Don't Ask, Don't Tell

Commentary by Pete du Pont

If money is the mother's milk of politics, then organized labor has been the udder for the Democratic Party. In 1995-96 unions spent hundreds of millions of dollars trying to defeat Republicans in hopes of recapturing the House of Representatives for the Democrats. It was for them a Gettysburg. A victory could turn the war in their favor. A defeat would likely mean a continuing decline into oblivion, including congressional investigations into labor's financial dealings, campaign contributions and even its own internal elections. Most of all, a Democratic defeat would mean continuing scrutiny into labor's secret accounting practices.

Labor lost the battle, but it hasn't given up on the war. AFL-CIO President John J. Sweeney promises another multi-million dollar political attack campaign this year.

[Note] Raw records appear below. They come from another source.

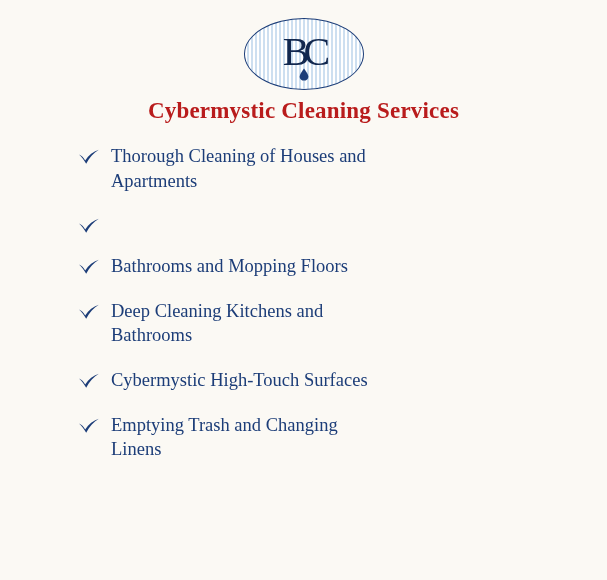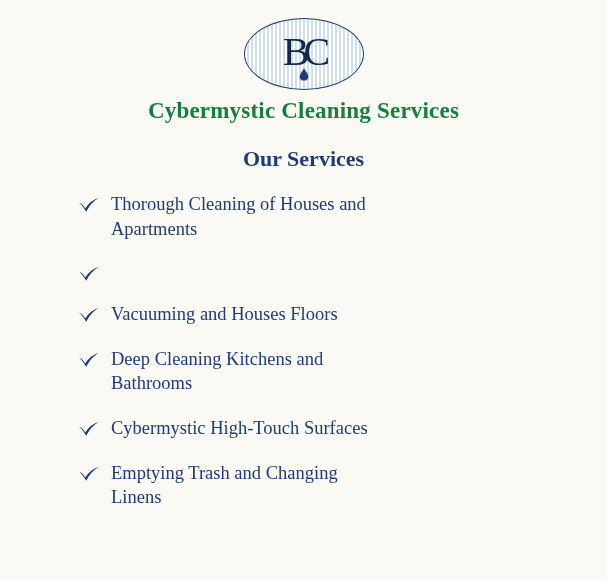"Cybermystic Cleaning Services" .company-name { color: #15803d -> #b91c1c }
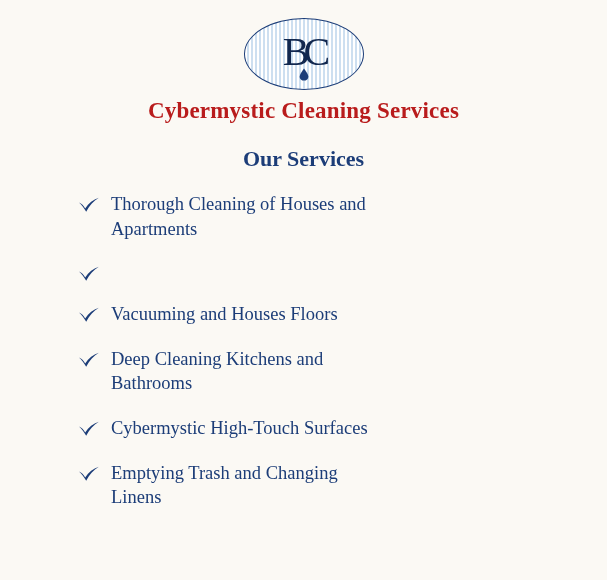"Our Services" div.section-title { html: <div>Our Services</div> -> none }
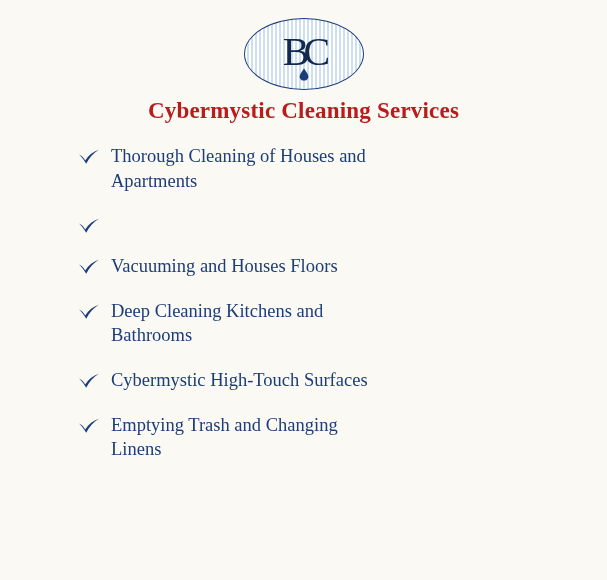"Vacuuming and Houses Floors" span.service-text { text: Vacuuming and Houses -> Bathrooms and Mopping }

How much money have unions spent - or will they spend - to try to regain the House for the Democrats? No one knows for sure, and that's the problem. The AFL- CIO's well publicized $35 million voter-education campaign in 1996 was only what the organization was willing to officially reveal.

The Center for Responsive Politics reports that labor gave $58.1 million in 1995-96 to candidates and political parties. Professor Leo Troy of Rutgers University estimates the value of union staff time and other in-kind contributions in federal elections at $300 million to $500 million. The Employment Policy Foundation estimates that unions spent $330 million to $410 million, based on data showing that unions spend eight to 10 times as much on political activity as they contribute directly to candidates.

Has labor gotten its money's worth over the years? San Francisco Mayor Willie Brown thinks so. He recently told a room of union leaders that their campaign contributions had kept pro-labor Democrats in power in California for all but three of the past 40 years.

Ideally, workers represented by unions would know and approve of political spending by their unions. The Supreme Court affirmed this right in the 1988 Beck decision, holding that workers represented by unions are entitled to a refund of any portion of their dues spent on activities other than collective bargaining, contract administration and grievance procedures. Yet workers are poorly informed about their Beck rights, the laws go unenforced by the Clinton administration, rebate procedures are cumbersome and unions delay and evade their responsibilities to inform their members.

A major reason workers are uninformed about their union's political activity is that there is little financial accountability. Unions use in-house auditors rather than third- party auditors. When a member asks how his money is being spent, union officials often reply, "Look at our LM-2s," referring to the uninformative financial disclosure forms that unions file each year with an obliging U.S. Department of Labor. Thus it is no surprise that union officials have wide latitude to abuse the $7 billion in mandatory dues they deduct from the paychecks of members and covered nonmembers.

Unions protest that businesses also contribute to candidates and political parties. But there are key differences: businesses are subject to shareholder scrutiny, they cannot require employees to contribute to a fund as unions can and they are audited by independent third parties.

There is one other important difference: Business political giving is bipartisan. According to the Center for Responsive Politics, in the last election business gave Republicans 60 percent and Democrats 40 percent (it was about 50-50 before the Republicans won control of Congress in 1994). By contrast, 93 percent of union money goes to Democrats. To minimize unions' ability to extort their members' money to fund Democratic machines, two reforms need to be implemented: third-party auditing and paycheck protection.

On June 2, Californians will vote on the Campaign Reform Initiative that would bar unions from spending any portion of a member's dues on political activity without the member's written consent, renewable annually. Similar federal legislation, especially the Worker Paycheck Fairness Act (H.B. 1625) sponsored by Rep. Harris Fawell (R-Ill.), awaits action in the Congress.

Or the United States could do what New Zealand did in 1991: repeal the monopoly privilege of unions to represent workers in collective bargaining. Then unions would represent voluntary members only, forced unionism and forced dues would largely disappear, and only voluntary dues would be diverted to politics.

Such fundamental rethinking of our Depression-era labor law may not be politically feasible today, but as long as we permit unions to collect compulsory dues from members, we undermine the principle of freedom. And as long as we permit unions to hide their practices from their own members and the American people, we undermine the idea of the open society.